Bu arada işyerinden blogspota girebiliyorken evden nasıl oluyor da giremiyorumu çözememiştim ki ayheyt DNS değiştirtti, ve giriverdim.

Bu DNS olayların ultra mega uyuz oluyorum. Arkadaş madem bir adres değişikliği ile girebileceğim ben bu siteye, sen neyi engellediğini sanıyorsun? Nedir yani, DNS değiştirmeyi bilmeyen insanlara has bir engel mi bu koyduğun? İnterneti yasaklamak nedir hala ya? İnternet bu, ne yaparsan yap bir yolu bulunuyor, bir çözümü bulunuyor. Sen de kendi geri kafalığınla kalıyorsun..

Bir muhabbet kuşu aldım, birkaç ay oluyor aslında. Gündüzleri oyunbaz, geceleri baykuş. Gündüzleri ondan enerjiği, ondan çılgını yok, ama ne zaman ki hava kararıyor o kuştan eser kalmıyor. Böyle mazbut, mülayim, ağırkanlı, sürekli uyuklayan bir kuş oluyor. Kafesine elimi sokuyorum, başını okşamama izin veriyor, mübarek karabaş sanki. Dışarı çıkarttığımda hemen perdeye konuyor ve elime aldığım anda elime bir hatıra bırakıp yoluna bakıyor. Her elime aldığımda mutlaka anı defterine bir imza atıyor. Hiç ıskalamadı. Hep tutturdu. Ben de imzanın rengine ve kıvamına göre sağlık durumunu teşhis ediyorum. Hah diyorum bugün iyi veya üşütmüş heralde..

Şimdi yine bir perdede, dokunmasam tüm gece orada kalacak biliyorum. Hem onun hem ayheytin sol gözünde bir yaratık oluşması tesadüf mü? Arpacık gibi, kabuk gibi birşey..

1 yıllık abone olup da son 4-5 ayında semtine uğramadığım spor merkezine gitsem ve yalvar yakar olsam, desem ki son geldiğim günden itibaren üyelik bitiş tarihime kadar geçen süreyi gelmek ama para vermemek istiyorum. İşe yarar mı sizce? Yararsa da ben gider miyim sanki?
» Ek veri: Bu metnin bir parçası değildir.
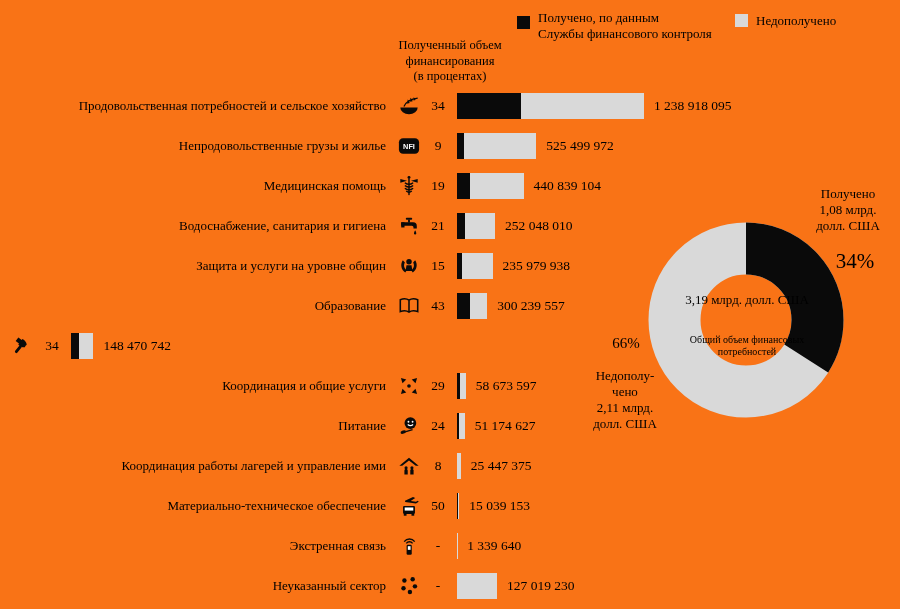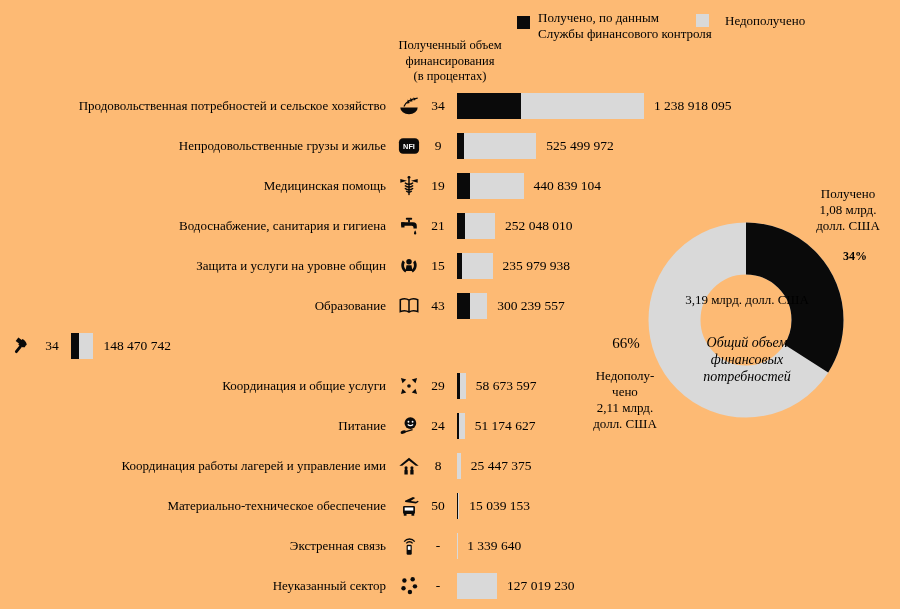--- a/index.html
+++ b/index.html
@@ -1,26 +1,26 @@
 <!DOCTYPE html>
 <html><head>
 <meta charset="utf-8">
 <style>
   html,body{margin:0;padding:0;background:#fff;}
   .canvas{
-    position:relative;width:900px;height:609px;background:#fdba74;overflow:hidden;
+    position:relative;width:900px;height:609px;background:#f97316;overflow:hidden;
     font-family:"Liberation Serif","DejaVu Serif",serif;color:#000;
   }
   
   .legend-item{position:absolute;display:flex;align-items:flex-start;}
   .legend-item .swatch{width:13px;height:13px;flex:0 0 auto;margin-right:8px;}
   .legend-text{font-size:13px;line-height:1.22;white-space:pre-line;}
   #legend-received{left:517px;top:10px;}
   #legend-received .swatch{margin-top:6px;background:#0a0a0a;}
-  #legend-unfunded{left:696px;top:13px;gap:8px;}
+  #legend-unfunded{left:735px;top:13px;}
   #legend-unfunded .swatch{margin-top:1px;background:#d9d9d9;}
   
   .col-header{
     position:absolute;left:372px;top:38px;width:156px;text-align:center;
     font-size:12.5px;line-height:1.25;white-space:pre-line;
   }
   
   #rows{position:absolute;left:8px;top:86px;width:660px;}
   .row{display:flex;align-items:center;height:40px;}
   .rlabel{
@@ -31,25 +31,25 @@
   .ricon svg{width:22px;height:24px;fill:#0a0a0a;}
   .rpct{width:28px;flex:0 0 auto;text-align:center;font-size:13.5px;}
   .rbar{margin-left:5px;display:flex;align-items:center;height:26px;flex:0 0 auto;}
   .bar-black{height:26px;background:#0a0a0a;}
   .bar-gray{height:26px;background:#d9d9d9;}
   .rvalue{margin-left:10px;font-size:13.5px;white-space:nowrap;}
   
   #donut-svg{position:absolute;left:646px;top:220px;}
   .donut-label{position:absolute;text-align:center;font-size:13px;line-height:1.22;white-space:pre-line;}
   #donut-received-label{left:798px;top:186px;width:100px;}
-  #donut-received-pct{left:820px;top:249px;width:70px;font-size:12px;font-weight:bold;}
+  #donut-received-pct{left:820px;top:249px;width:70px;font-size:21px;}
   #donut-unfunded-pct{left:596px;top:334px;width:60px;font-size:15px;}
   #donut-unfunded-label{left:578px;top:368px;width:94px;}
   #donut-center-amount{left:685px;top:292px;width:124px;}
-  #donut-center-caption{left:688px;top:334px;width:118px;font-size:14px;font-style:italic;}
+  #donut-center-caption{left:688px;top:334px;width:118px;font-size:10px;}
 </style>
 </head>
 <body>
 
 <div class="canvas">
 
   <div class="legend-item" id="legend-received">
     <span class="swatch"></span>
     <span class="legend-text">Получено, по данным
 Службы финансового контроля</span>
Zor iş spor yapmak. Akşam işten eve yorgun argın gelip, hazırlanıp, o kalabalığa, o gürültüye gitmek, sonra gecenin bir vakti tekrar eve gelmek.. Bir yandan güzel, kafa dağıtıyorsun, sağlıklı oluyorsun falan.. Ama bir yandan da çok üşendirici. Ki gitmememizdeki birincil sebeptir üşenmek.

Başka ne desem.. Pek de laf biriktiremiyorum..
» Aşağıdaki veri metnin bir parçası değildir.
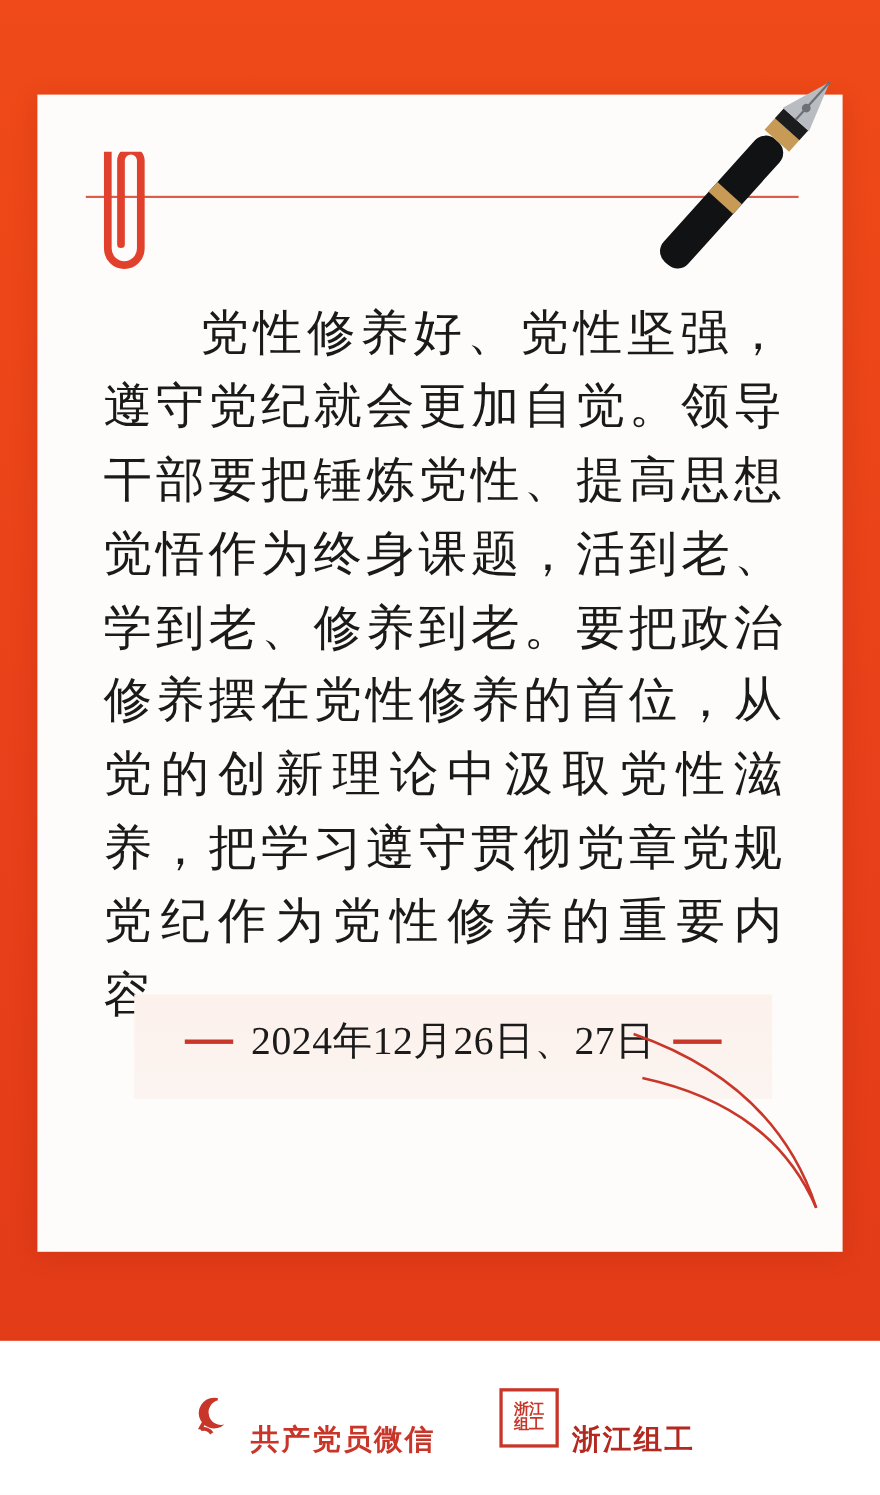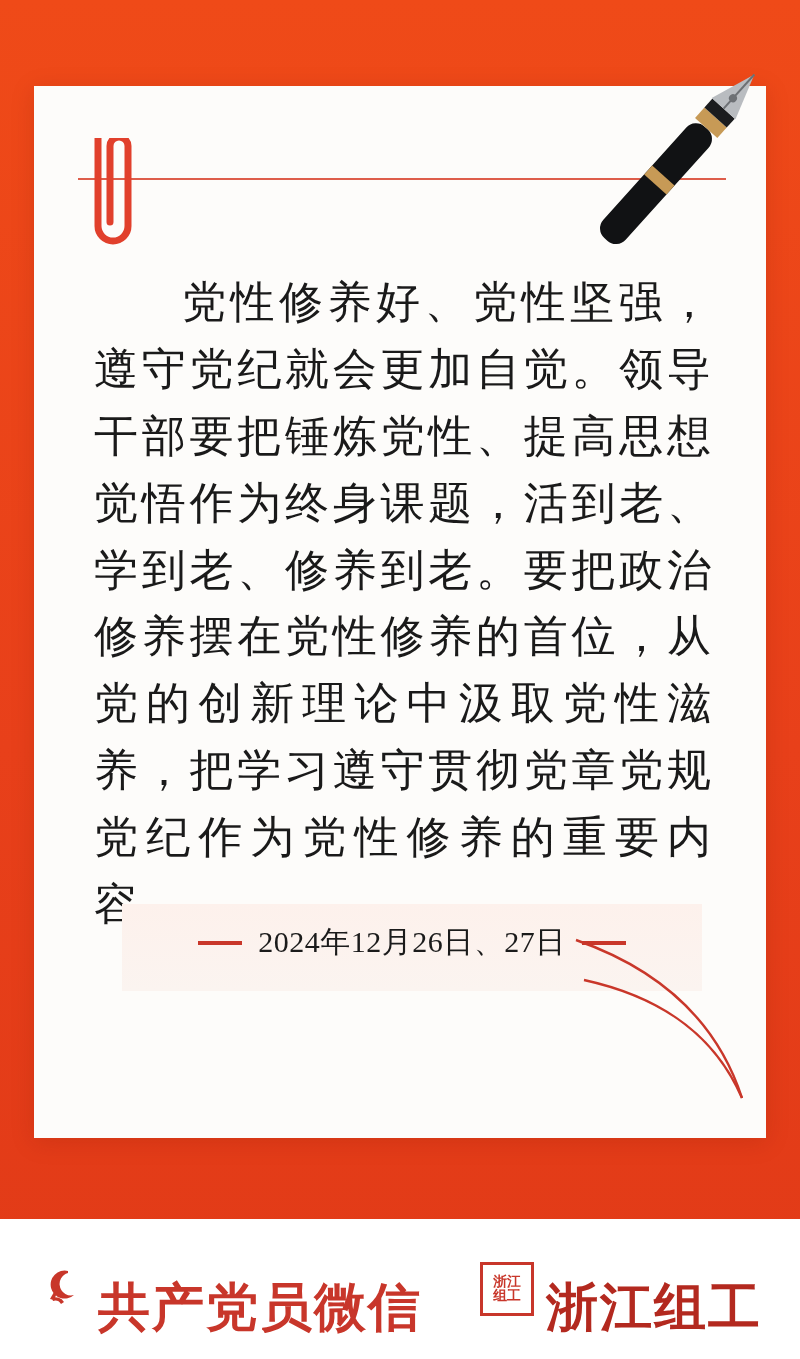--- a/index.html
+++ b/index.html
@@ -120,21 +120,21 @@
     gap: 16px;
     margin-bottom: 6px;
   }
   .dash {
     display: block;
     width: 44px;
     height: 4px;
     background: #c9372a;
   }
   .source-date {
-    font-size: 30px;
+    font-size: 36px;
     color: #1b1b1b;
     letter-spacing: .5px;
     white-space: nowrap;
   }
   .source-line {
     font-size: 27px;
     color: #1b1b1b;
     letter-spacing: .5px;
     white-space: nowrap;
   }
@@ -152,21 +152,21 @@
     justify-content: center;
     gap: 58px;
     z-index: 8;
   }
   .brand {
     display: flex;
     align-items: center;
     gap: 12px;
   }
   .brand-text {
-    font-size: 52px;
+    font-size: 26px;
     font-weight: 700;
     color: #c8362a;
     letter-spacing: 2px;
     font-family: "Liberation Serif", "DejaVu Serif", serif;
     margin-top: 38px;
   }
   .brand-text.dark {
     color: #b3291f;
   }
   .emblem {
Bir de şey diyecektim, çok konuşan insanlara ultra mega uyuz oluyorum bu ara. Sırf kendi konuşup karşısındakini dinlemeyenlere ise ekstra mega uyuz oluyorum. Özellikle işyerinde, sorduğum soruya binbir takla atarak cevap veren, konuyu teee en başından ele alan şahıslara, angut muyum ben be yaw diye bağırmak istiyorum bazen..

Şimdilik böyle olsun.. Sonrasına bakarız..
Belki artık işyerinde de vaktim olur yazmaya, kim bilir..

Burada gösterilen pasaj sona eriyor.